Background: Pelvic instability is a common occurrence during standing and walking post stroke. Inappropriate muscle activation and poor movement control around the pelvis lead to difficulty in mobility and daily functioning. Purpose: The purpose of the study was to examine the effects of pelvic stability training on the movement performance of trunk and lower limb, hip muscles strength, walking speed and daily activities after stroke. Methods: This randomized controlled trial involved 34 patients aged 56 (11) years with the post stroke duration being 31 (22) weeks. Patients with medical stability, an ability to follow verbal instructions, independent sitting balance and supervised walking capacity were included. The experimental group (n = 13) underwent the pelvic stability training and the control group (n = 13) were subjected to standard physiotherapy for 1 h a day, 3 times a week for over 6 weeks in a stroke rehabilitation setting. Trunk Impairment Scale 2.0 (TIS 2.0), Fugl Meyer Assessment of Lower Extremity (FMA-LE), hip muscles strength (lb.), gait speed, pelvic tilt and modified Barthel Index (MBI) were the outcome measures. Results: All the measures between both groups were similar at baseline except TIS 2.0 and FMA-LE. Following training, pelvic stability group showed statistically significant improvement (p < 0.05) except MBI and substantial mean changes in the measures of TIS 2.0 (2.12), FMA-LE (5.12), hip strength (lb.) for flexors (4.6), extensors (2.8), abductors (2.58), adductors (2.9), gait speed (0.05 m/s) and MBI (7.74) as against standard physiotherapy group. Conclusion: Pelvic stability training was found to be beneficial in improving the trunk and lower extremity movement control, hip muscles strength, gait speed and daily activities in stroke.

About two-third of patients after stroke showed poor walking capacity [1] and 72% of them demonstrated severe lower limb motor deficits during sub-acute and chronic stage stroke recovery [2]. Following stroke, an inappropriate muscular activity pattern associated with spasticity and weakness, soft tissue stiffness of lower limb and postural deviations of trunk and pelvis might affect the postural control system as a whole [3]. Pelvis being the key structure that connects the trunk to lower extremities supports the weight of the body and transfers its load onto lower limbs. Also, pelvis is a part of the lower trunk when an individual is in the sitting position, whereas it becomes a functional component of the lower limb when a person is standing and walking.

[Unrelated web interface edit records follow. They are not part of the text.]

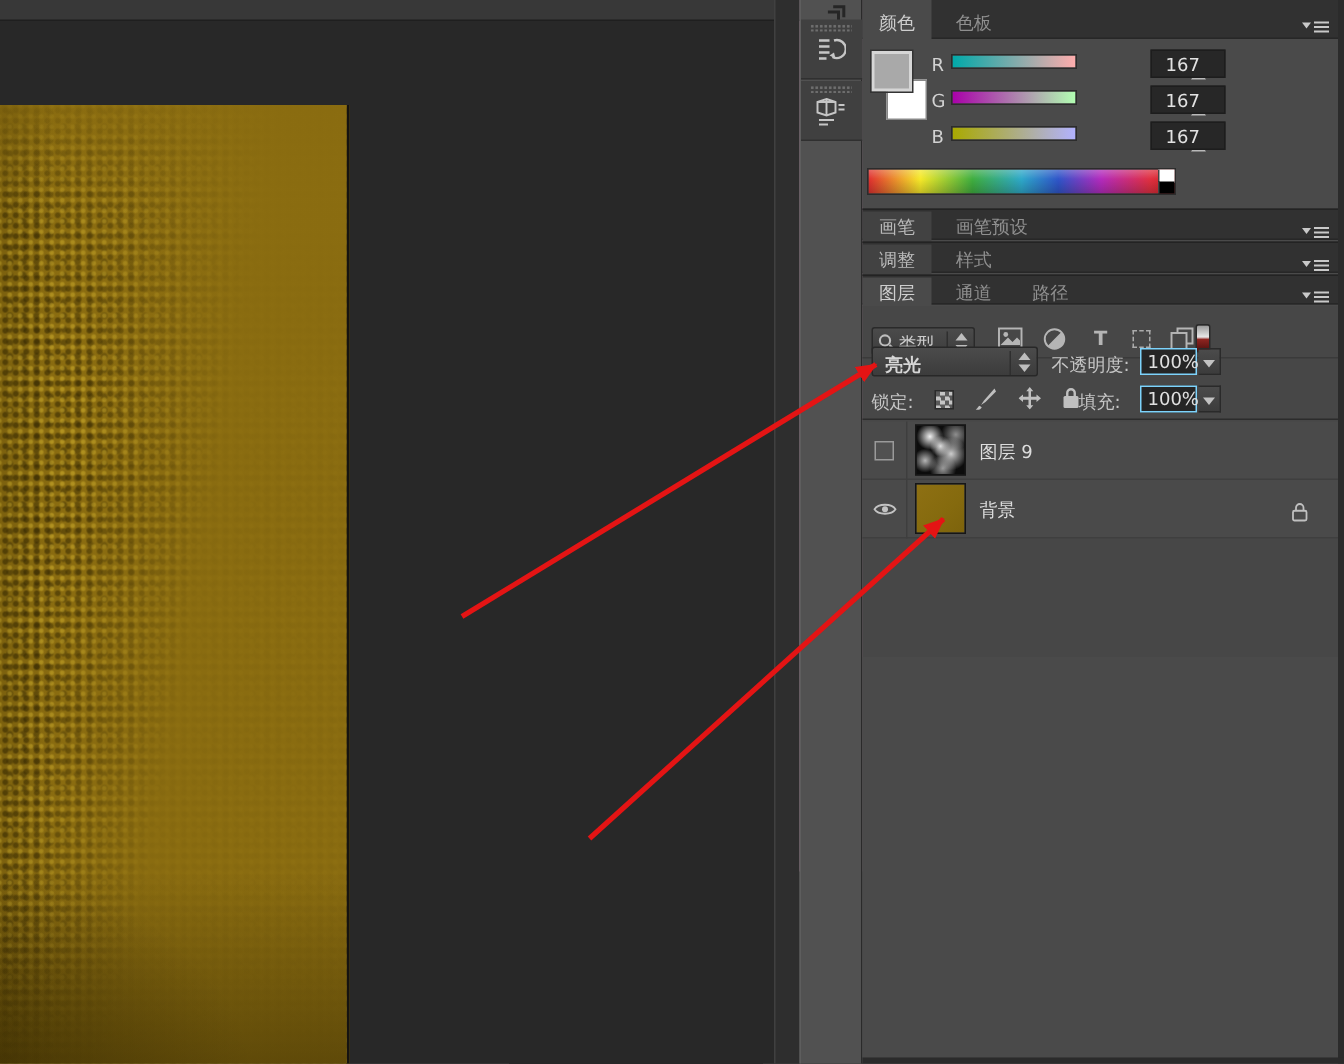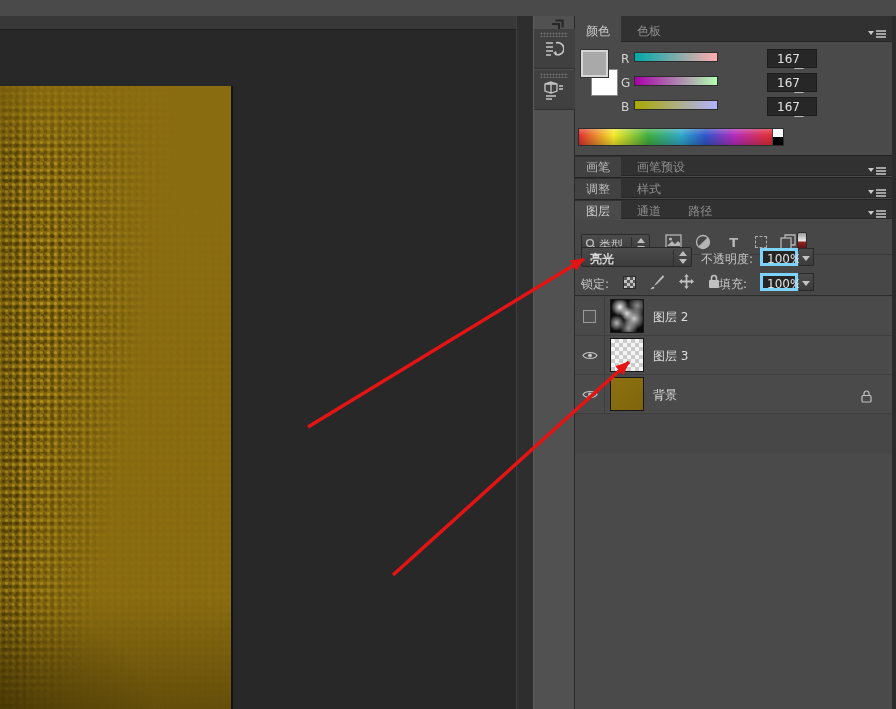--- a/index.html
+++ b/index.html
@@ -5,7 +5,7 @@
   * { margin:0; padding:0; box-sizing:border-box; }
   html,body { width:896px; height:709px; overflow:hidden; background:#4a4a4a;
               font-family:"DejaVu Sans","Liberation Sans",sans-serif; }
-  .root { position:absolute; left:0; top:16px; width:896px; height:581px; background:#f9a8d4; }
+  .root { position:absolute; left:0; top:0; width:896px; height:581px; background:#f9a8d4; }
 
   
   .workspace { position:absolute; left:0; top:0; width:516px; height:709px; background:#282828; }

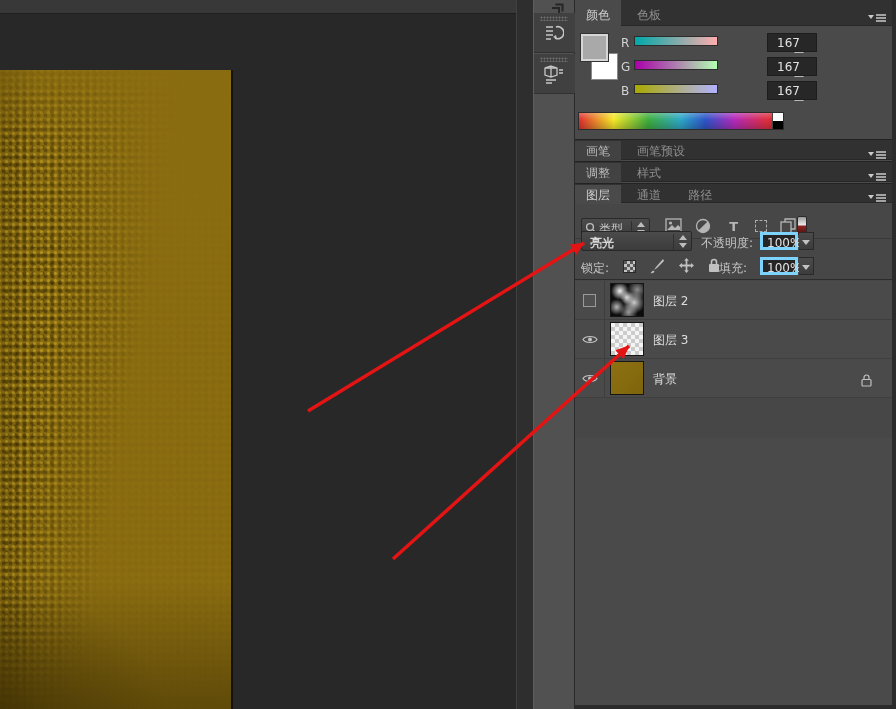--- a/index.html
+++ b/index.html
@@ -105,7 +105,7 @@
 
   .small-label { position:absolute; font-size:12px; color:#c6c6c6; }
   .opacity-label { left:126px; top:7px; }
-  .value-box { position:absolute; width:38px; height:18px; background:#252525; border:3px solid #7dd3fc;
+  .value-box { position:absolute; width:38px; height:18px; background:#252525; border:1px solid #7dd3fc;
       color:#e0e0e0; font-size:12px; line-height:17px; padding-left:4px; cursor:text; }
   .value-drop { position:absolute; width:15px; height:18px; background:linear-gradient(#4b4b4b,#3c3c3c);
       border:1px solid #2a2a2a; border-left:none; cursor:pointer; }

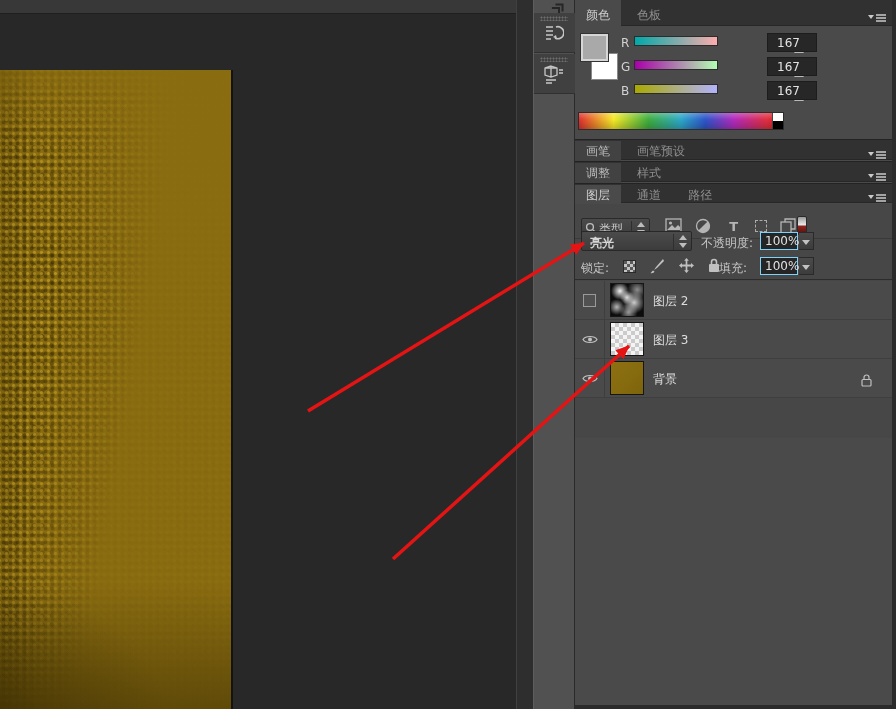--- a/index.html
+++ b/index.html
@@ -346,7 +346,7 @@
             <div class="hidden-box"></div>
           </div>
           <div class="thumb thumb-clouds"></div>
-          <span class="layer-name">图层 2</span>
+          <span class="layer-name">图层 9</span>
         </div>
 
 

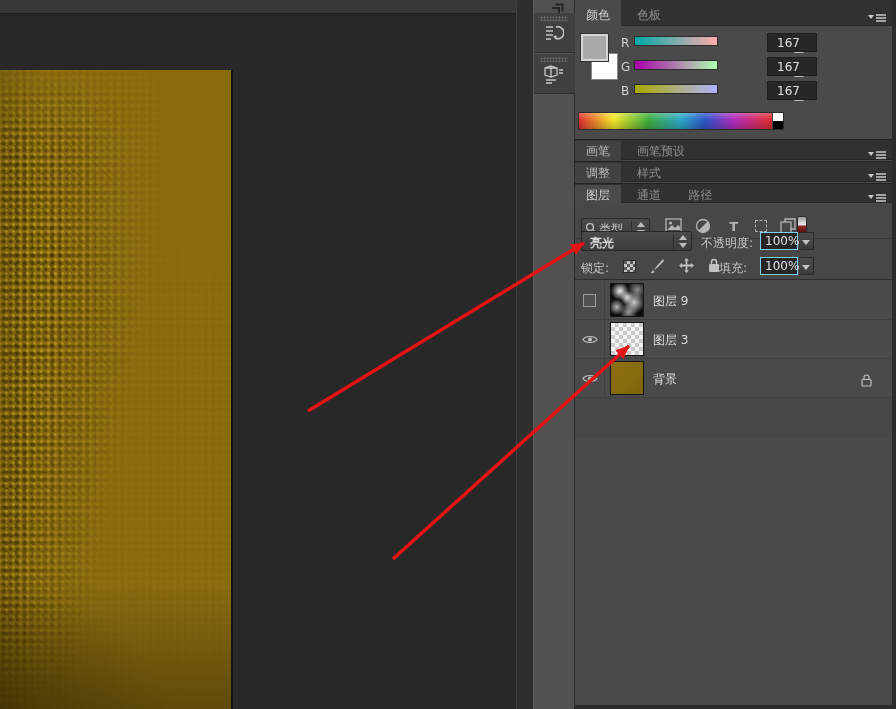--- a/index.html
+++ b/index.html
@@ -350,16 +350,6 @@
         </div>
 
 
-        <div class="layer-row">
-          <div class="eye-cell">
-            <svg width="16" height="11" viewBox="0 0 16 11">
-              <path d="M1 5.5 C3.5 1.5 12.5 1.5 15 5.5 C12.5 9.5 3.5 9.5 1 5.5 Z" stroke="#c3c3c3" stroke-width="1.2" fill="none"></path>
-              <circle cx="8" cy="5.5" r="2" fill="#c3c3c3"></circle>
-            </svg>
-          </div>
-          <div class="thumb thumb-checker"></div>
-          <span class="layer-name">图层 3</span>
-        </div>
 
         <div class="layer-row">
           <div class="eye-cell">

Pelvic stability refers to the ability of coordinated activity between the lower trunk and proximal hip muscles during functional balance and mobility tasks in which the pelvis serves the proximal dynamic stability as to allow for effective lower limb mobility [4]. In a recent cross-sectional study, it was observed that poor trunk control and lower extremity recovery are related to the pelvis instability in patients with chronic stroke [5]. Altered pelvic alignment in the standing position resulting from poor lower trunk control after stroke shall positively influence the balance, gait and functional performance [6]. Additionally, it was found that pelvic mal-alignment, that is, excessive lateral and anterior pelvic tilt shall affect their standing weight-bearing symmetry between feet in patients after stroke [7]. While walking after stroke, poor lower trunk control and pelvic instability might allow for excessive lateral pelvic displacement towards the least involved side and reduced vertical movement on the most affected side [8].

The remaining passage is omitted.